Sto leggendo 4 3 2 1, un romanzo di 1.070 pagine, di Paul Auster, uscito nel 2017. Mi piace molto, ma non è questo il punto, è la quantità. Di pagine, di parole, frasi lunghe una pagina, dialoghi, dettagli. Tutto quello che oggi viene considerato di troppo, e invece è un meraviglioso racconto. Certo, scritto da chi sa farlo.
Il punto è che nella nostra vita sincop-fast-social le lenti attraverso cui in gran parte vediamo e raccontiamo la realtà, ovvero scrittura e immagini, sono super contratte. Due righe, dieci secondi, persino le canzoni e la musica durano la metà di un tempo.
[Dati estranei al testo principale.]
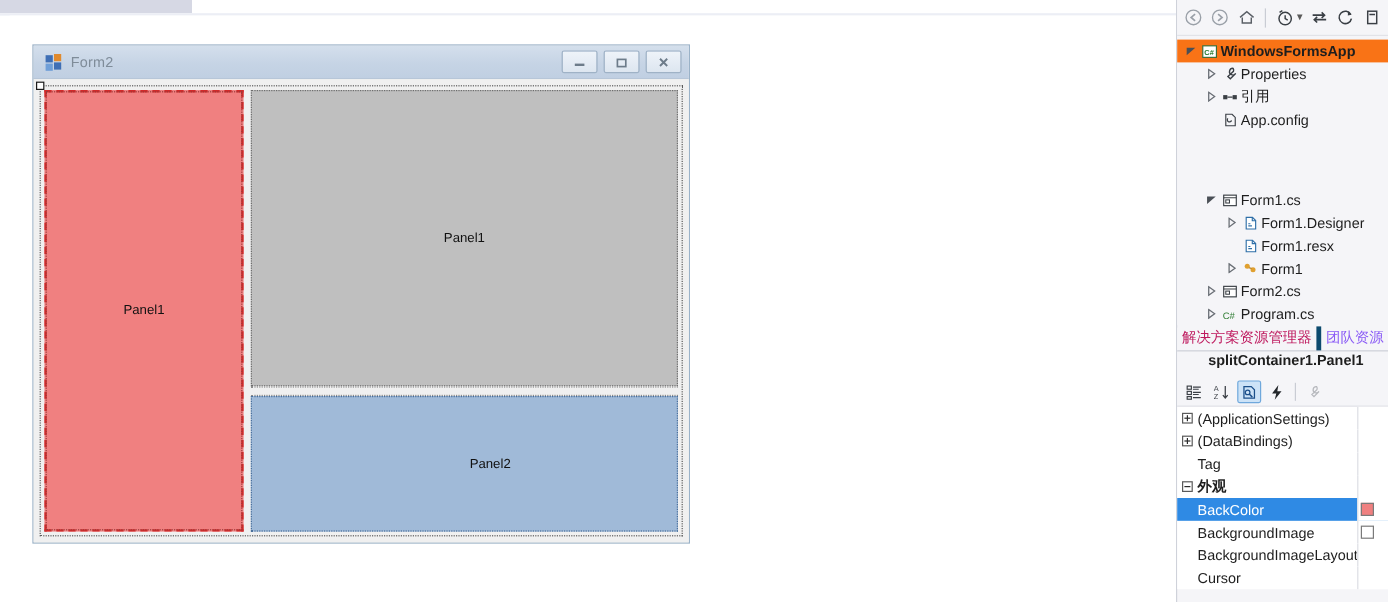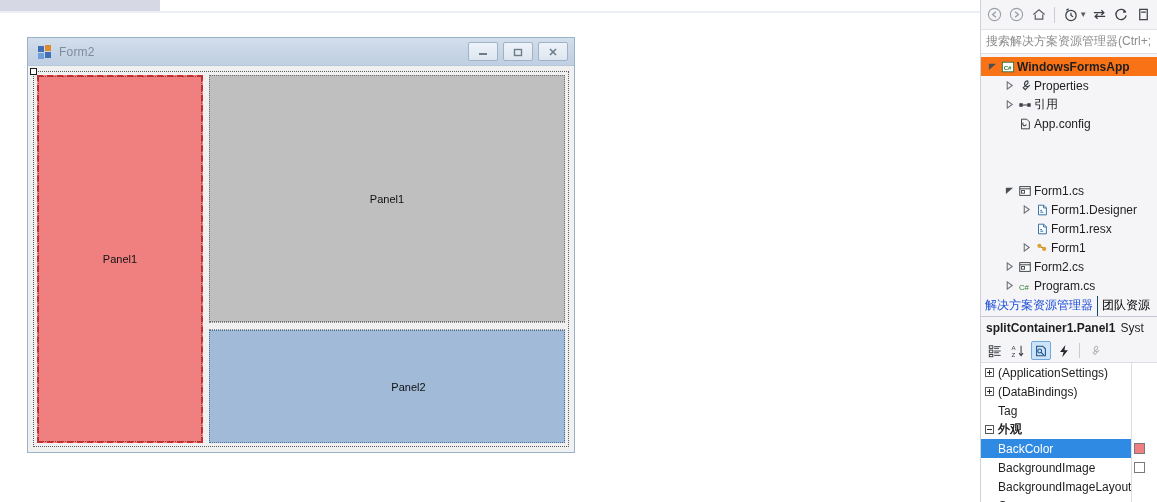--- a/index.html
+++ b/index.html
@@ -335,9 +335,6 @@
       </div>
     </div>
 
-    <div id="se-search">
-      <div id="se-search-text">搜索解决方案资源管理器(Ctrl+;</div>
-    </div>
 
     <div id="se-tree">
         <div class="tr root" style="padding-left: 4px;">

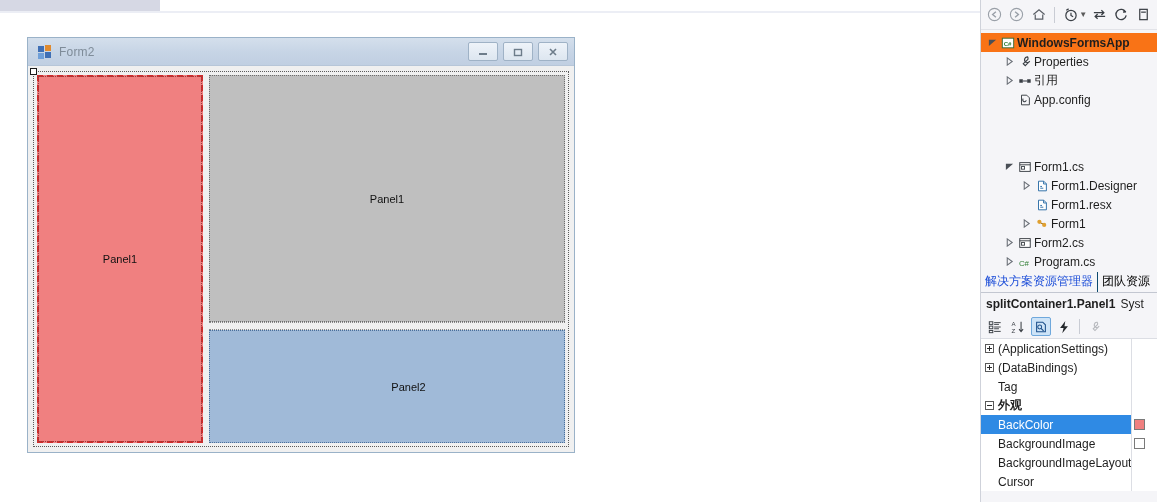--- a/index.html
+++ b/index.html
@@ -162,7 +162,7 @@
     font-size: 12px;
   }
   .se-tab { padding: 1px 4px 2px 4px; color: #000000; }
-  .se-tab.active { color: #1d4ed8; border-right: 1px solid #0c4a6e; }
+  .se-tab.active { color: #be185d; border-right: 4px solid #0c4a6e; }
 
   
   #prop-header {

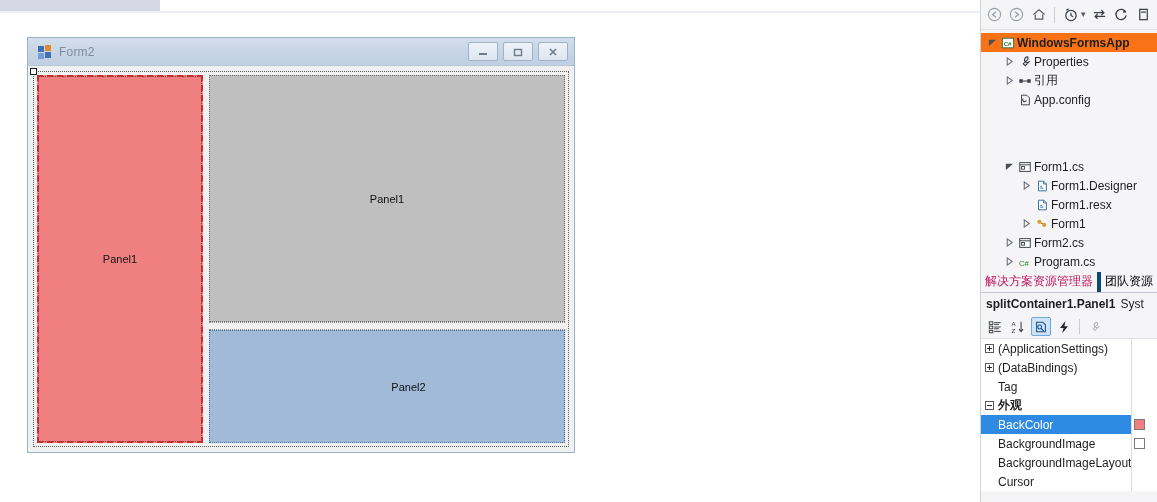--- a/index.html
+++ b/index.html
@@ -161,7 +161,7 @@
     border-bottom: 1px solid #c3c7d1; background: #f5f5f8;
     font-size: 12px;
   }
-  .se-tab { padding: 1px 4px 2px 4px; color: #000000; }
+  .se-tab { padding: 1px 4px 2px 4px; color: #8b5cf6; }
   .se-tab.active { color: #be185d; border-right: 4px solid #0c4a6e; }
 
   

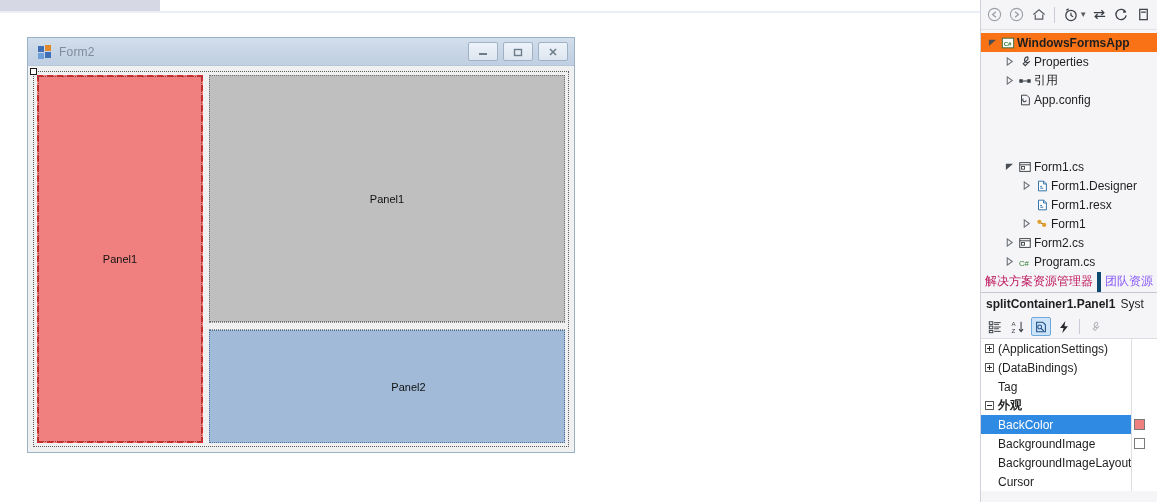--- a/index.html
+++ b/index.html
@@ -176,7 +176,7 @@
   #prop-object {
     height: 22px; display: flex; align-items: center; gap: 5px;
     padding-left: 5px; background: #f5f5f8; font-size: 12px;
-    white-space: nowrap; overflow: hidden;
+    white-space: nowrap; overflow: hidden; flex-direction: column;
   }
   #prop-obj-name { font-weight: bold; color: #1e1e1e; }
   #prop-obj-type { color: #1e1e1e; }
L’accostamento di tutti questi frammenti produce il noto spezzatino. E non ho niente contro, ma non mi convince che ci sia solo quello. Che l’unico modo per comunicare noi stessi, il nostro lavoro e le nostre vite, debba essere mini.
Sto lavorando a semplificare ed accorciare la mia comunicazione, vedo i vantaggi di un messaggio snello e veloce. Contemporaneamente ricerco modi e luoghi dove recuperare la possibilità di soffermarsi, o il lusso, se vogliamo. La calma di restare su un punto, un tema.
Intanto sono a pagina 733 del romanzo e già mi dispiace che vado verso la fine.